(What you will do):
With images excluded, write out each entry below exactly as given.
-------- Dataset content --------
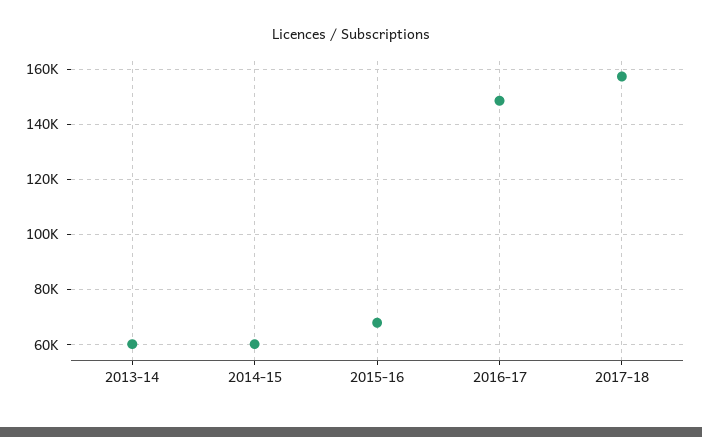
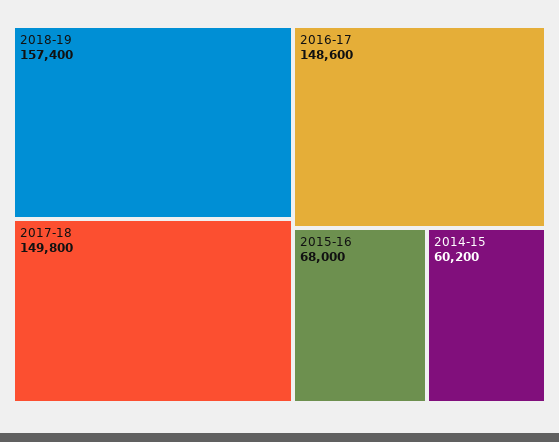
2013-14: 60000 -> none
2017-18: 157500 -> 149800
2018-19: none -> 157400

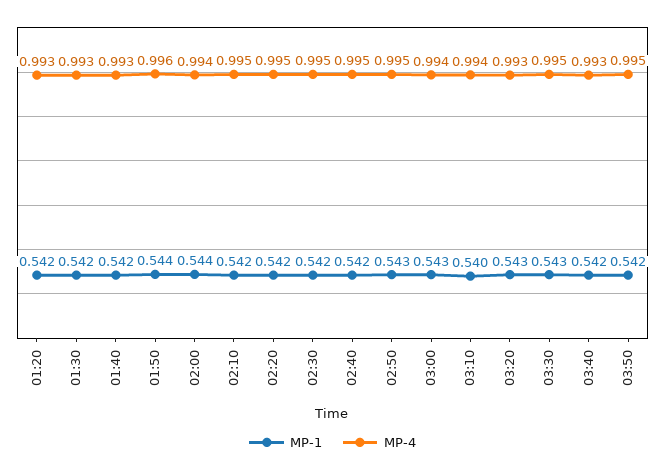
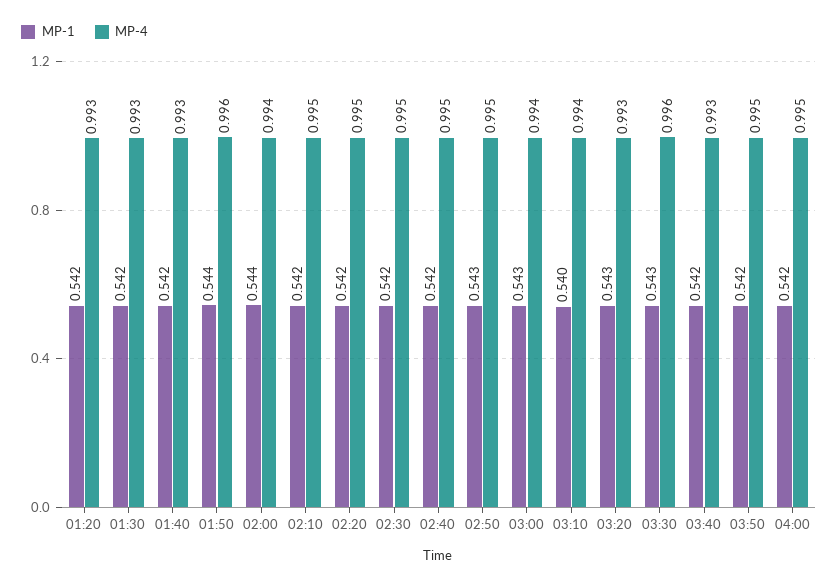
MP-4, 03:30: 0.995 -> 0.996
MP-1, 04:00: none -> 0.542
MP-4, 04:00: none -> 0.995

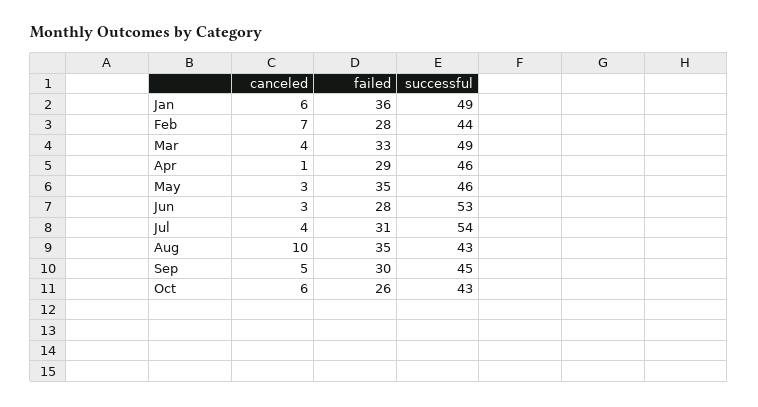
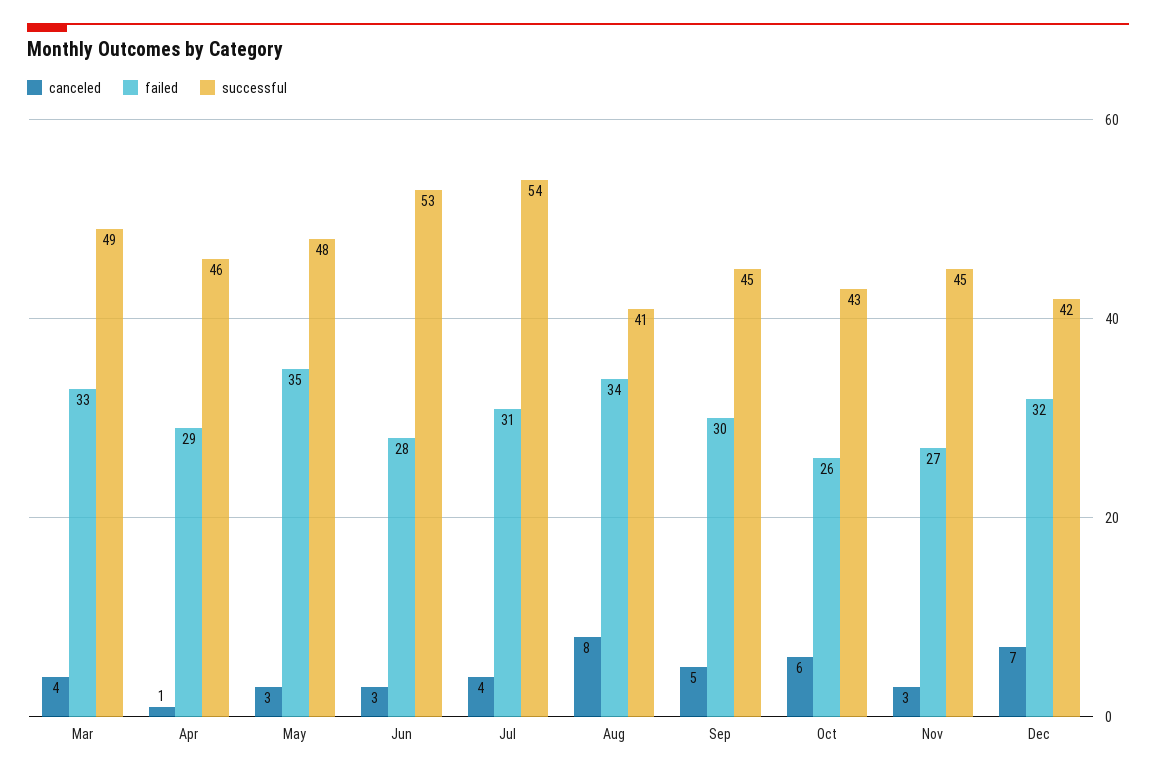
canceled, Jan: 6 -> none
failed, Jan: 36 -> none
successful, Jan: 49 -> none
canceled, Feb: 7 -> none
failed, Feb: 28 -> none
successful, Feb: 44 -> none
successful, May: 46 -> 48
canceled, Aug: 10 -> 8
failed, Aug: 35 -> 34
successful, Aug: 43 -> 41
canceled, Nov: none -> 3
failed, Nov: none -> 27
successful, Nov: none -> 45
canceled, Dec: none -> 7
failed, Dec: none -> 32
successful, Dec: none -> 42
--------
(Response below):
2013-14: 60000 -> none
2017-18: 157500 -> 149800
2018-19: none -> 157400

MP-4, 03:30: 0.995 -> 0.996
MP-1, 04:00: none -> 0.542
MP-4, 04:00: none -> 0.995

canceled, Jan: 6 -> none
failed, Jan: 36 -> none
successful, Jan: 49 -> none
canceled, Feb: 7 -> none
failed, Feb: 28 -> none
successful, Feb: 44 -> none
successful, May: 46 -> 48
canceled, Aug: 10 -> 8
failed, Aug: 35 -> 34
successful, Aug: 43 -> 41
canceled, Nov: none -> 3
failed, Nov: none -> 27
successful, Nov: none -> 45
canceled, Dec: none -> 7
failed, Dec: none -> 32
successful, Dec: none -> 42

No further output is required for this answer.